*** Opening of RECORDS SUPPLIED ***
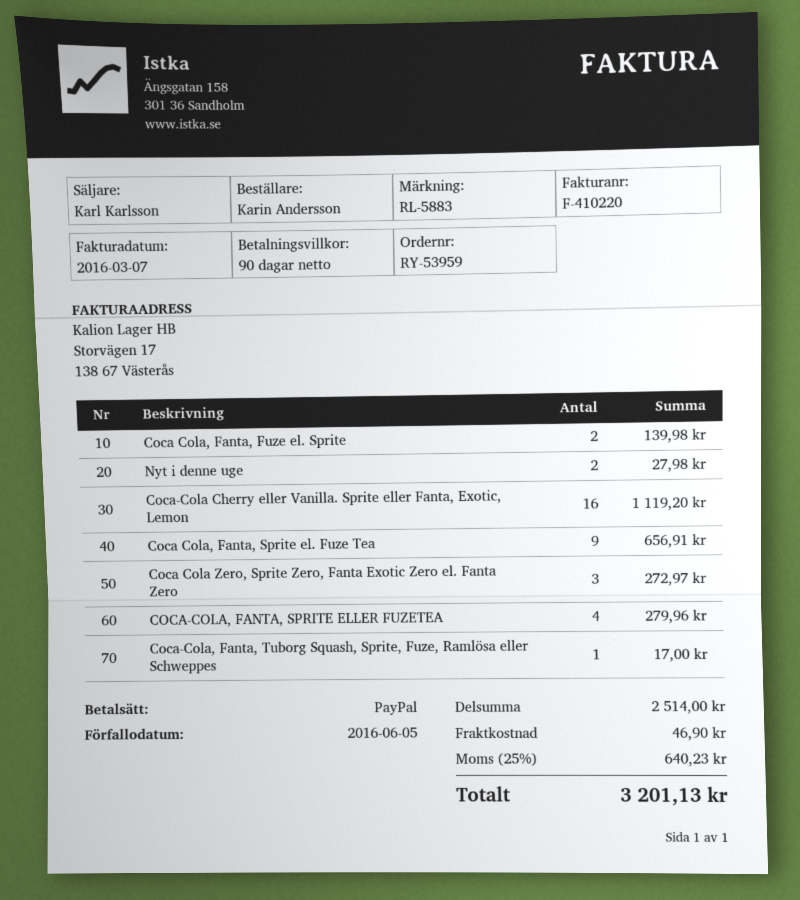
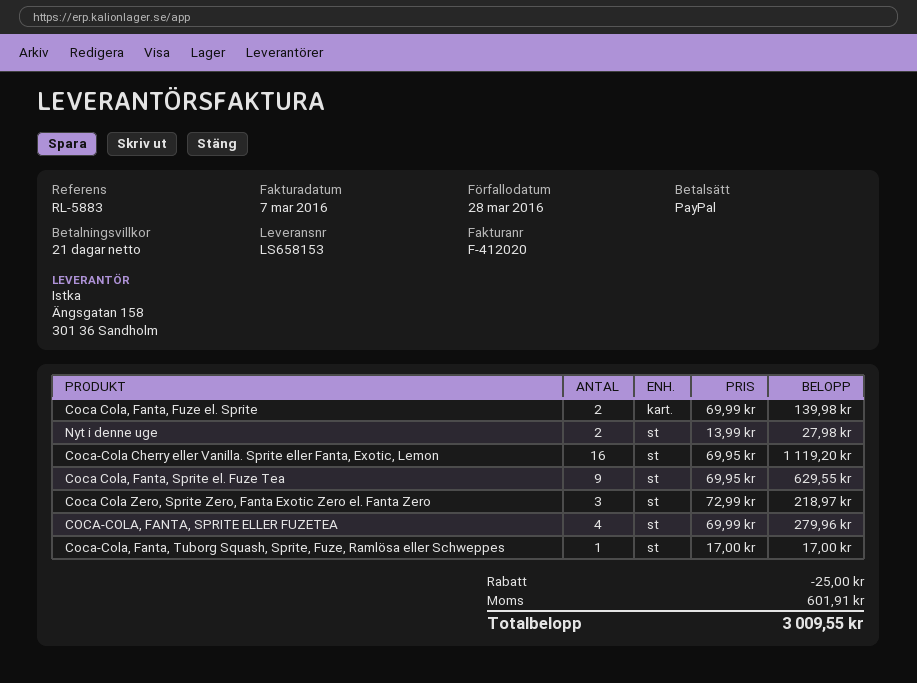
invoice number: F-410220 -> F-412020
payment terms: 90 days -> 21 days
due date: 2016-06-05 -> 2016-03-28
Coca Cola, Fanta, Sprite el. Fuze Tea: 9 for 656.91 -> 9 for 629.55
Coca Cola Zero, Sprite Zero, Fanta Exotic Zero el. Fanta Zero: 3 for 272.97 -> 3 for 218.97
discount: none -> 25.00
shipping: 46.90 -> none
tax: 640.23 -> 601.91
total: 3201.13 -> 3009.55

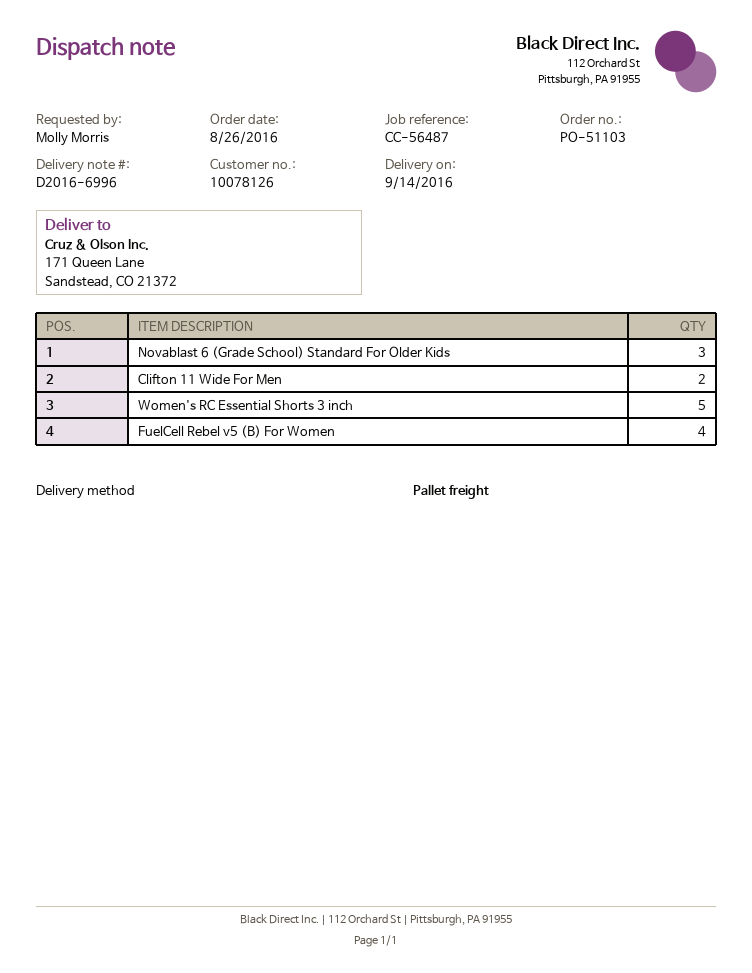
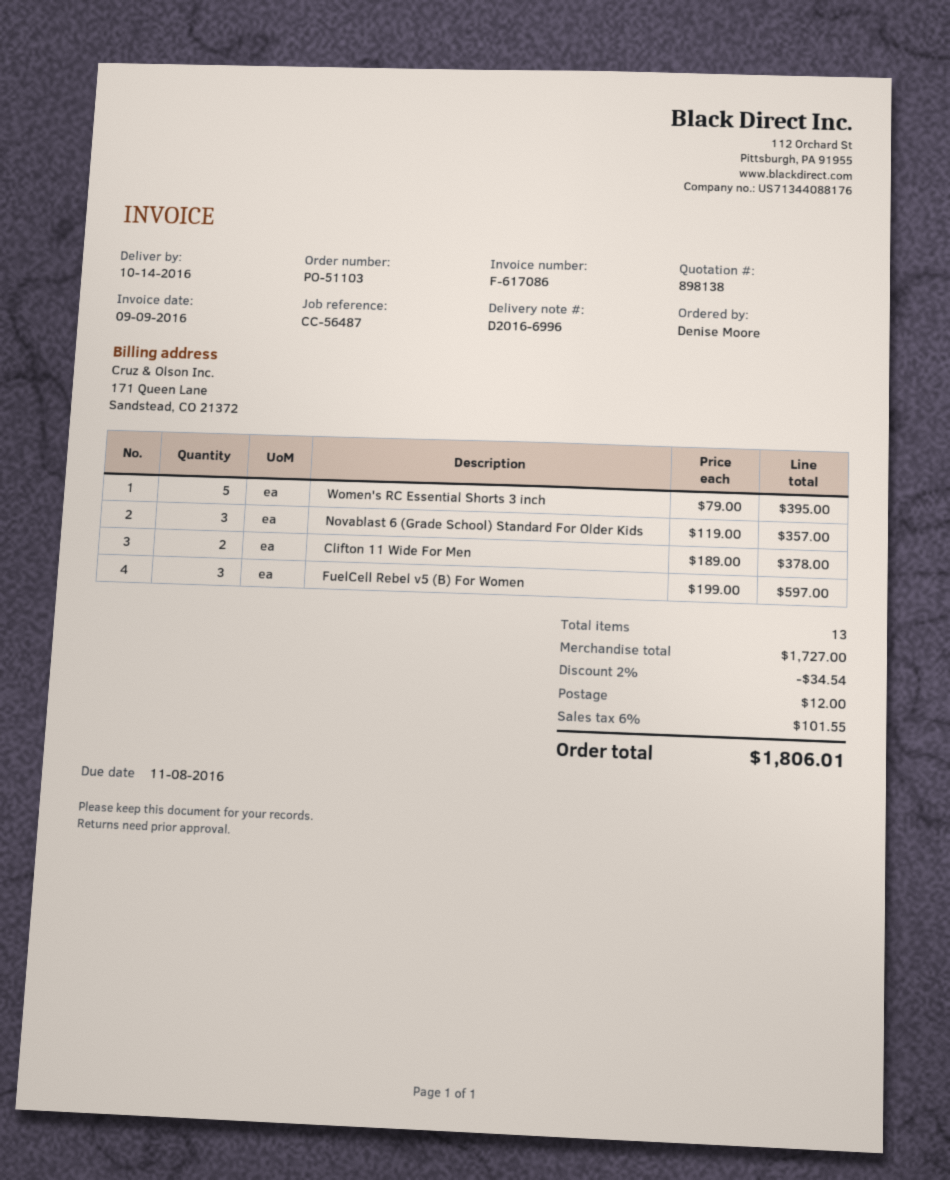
delivery date: 2016-09-14 -> 2016-10-14
ordered by: Molly Morris -> Denise Moore
FuelCell Rebel v5 (B) For Women: 4 -> 3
*** Close of RECORDS SUPPLIED ***
— ASSIGNED TASK —
Wherever the word "Sprite" appears in the listing above, copy the whole line.

— ANSWER SPACE —
Coca Cola, Fanta, Sprite el. Fuze Tea: 9 for 656.91 -> 9 for 629.55
Coca Cola Zero, Sprite Zero, Fanta Exotic Zero el. Fanta Zero: 3 for 272.97 -> 3 for 218.97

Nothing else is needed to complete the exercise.